O’Briain, right, hit back at the claims of gag theft, saying that it is inevitable that more than one comic can originate the same joke independently. "It's bad luck for him, and a shame he's lost a very good joke,” he said. “But this sort of thing is going to happen, and he shouldn't be slinging accusations of plagiarism around.”
However, Tasmanian-born Star was insistent that he was a victim of a concerted effort by English-based writers traveling to Scotland to pinch jokes. “It seems writers are coming north of the border to watch comedy and if they like the material, they think ‘well no one knows this guy down south" and just lift it,” he said.
But since details of Star’s actions were published on Chortle, users of the site’s forum have unearthed more examples of similar jokes being written independently. Other sightings of the same idea include:
- On a Beatles Internet newsgroup in 1996
- In the set of Brighton-based comic Stephen Grant, who used it in his Edinburgh show last year
- In a humour magazine called Mustard
- On Chris Morris’s Radio 1 show about 12 years ago in a sketch parodying wartime news reports.
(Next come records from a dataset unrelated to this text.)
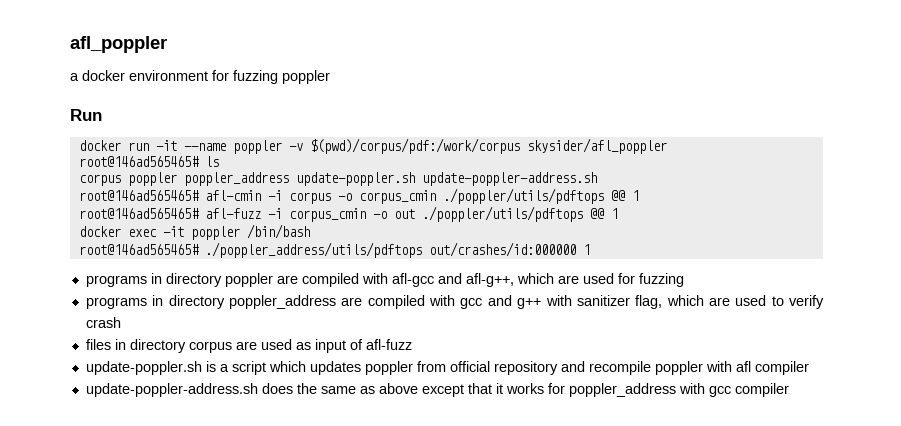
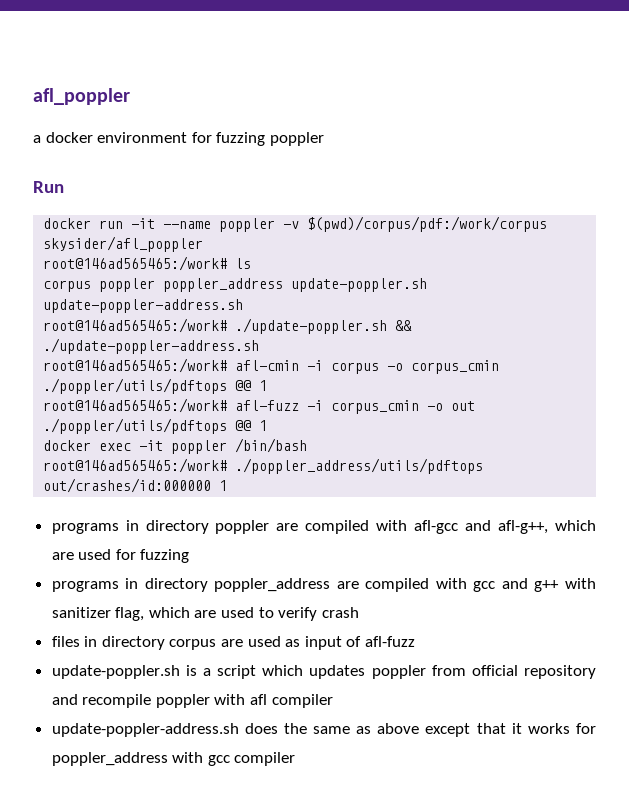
[78,156,199,167] root@146ad565465# -> [43,256,228,271] root@146ad565465:/work#
[78,190,199,201] root@146ad565465# -> [43,318,413,334] [43,338,260,354] [43,358,228,373] root@146ad565465:/work# ./update-poppler.sh && ./update-poppler-address.sh // root@146ad565465:/work#
[78,208,199,219] root@146ad565465# -> [43,398,228,413] root@146ad565465:/work#
[78,244,199,255] root@146ad565465# -> [43,458,228,473] root@146ad565465:/work#

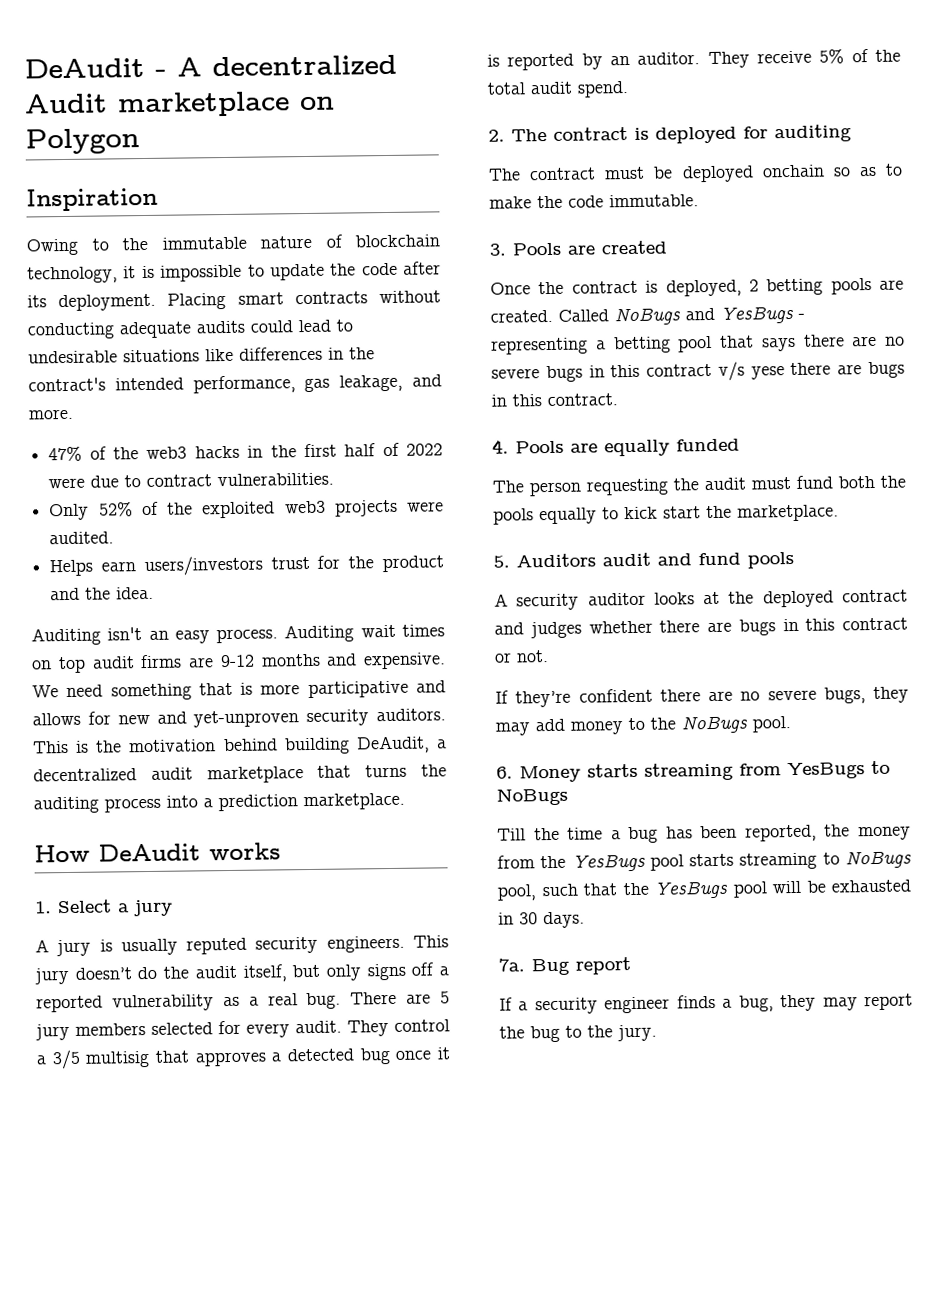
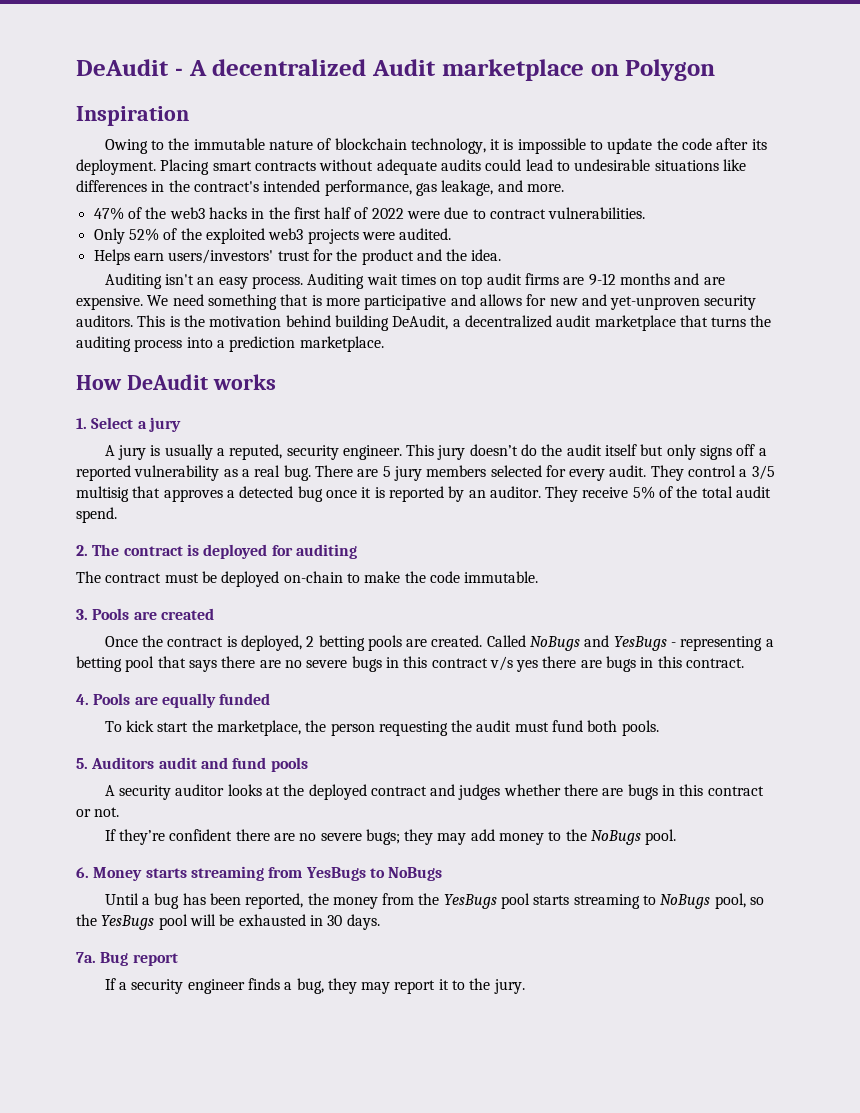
[27,322,115,340] conducting -> (374, 165) none
[143,555,263,577] users/investors -> [168,249,274,264] users/investors'
(358, 659) none -> [703,277,725,285] are
[186,935,405,955] reputed security engineers. -> [216,444,402,460] a reputed, security engineer.
[242,964,287,982] itself, -> [605,444,638,456] itself
[761,164,877,178] onchain so as -> [283,571,343,583] on-chain
[750,366,785,380] yese -> [516,660,539,672] yes
[492,480,524,493] The -> [104,720,327,736] To kick start the marketplace, the
[880,475,906,488] [493,504,839,525] the pools equally to kick start the marketplace. -> [621,720,659,736] pools.
[823,687,866,704] bugs, -> [365,829,400,845] bugs;
[497,827,604,841] Till the time -> [104,893,139,905] Until
[541,883,617,897] such that -> [750,897,765,905] so
[499,1025,560,1043] the bug -> [438,979,449,990] it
Now Star has written an apologetic e-mail to Off The Kerb admitting his mistake.
“Due to further events of the Hitler paper rock scissors gag and evidence published on the forums of Chortle.co.uk. I feel I need to make a formal appology [sic] to all parties involved,” he wrote.
“Although I first thought of the gag a few years ago, it would seem that it has been in use for some time in various guises.”
“A larger slice of humble pie will no doubt be heading my way and I will relish every last bite of it.”
Star also acknowledges that he could be hoist by his own petard – that the first person to have come up with the gag could make the same claims against him as he made against O’Briain.
“I do now need to find out the people who wrote the original joke and say sorry for laying claim to it,” he admitted.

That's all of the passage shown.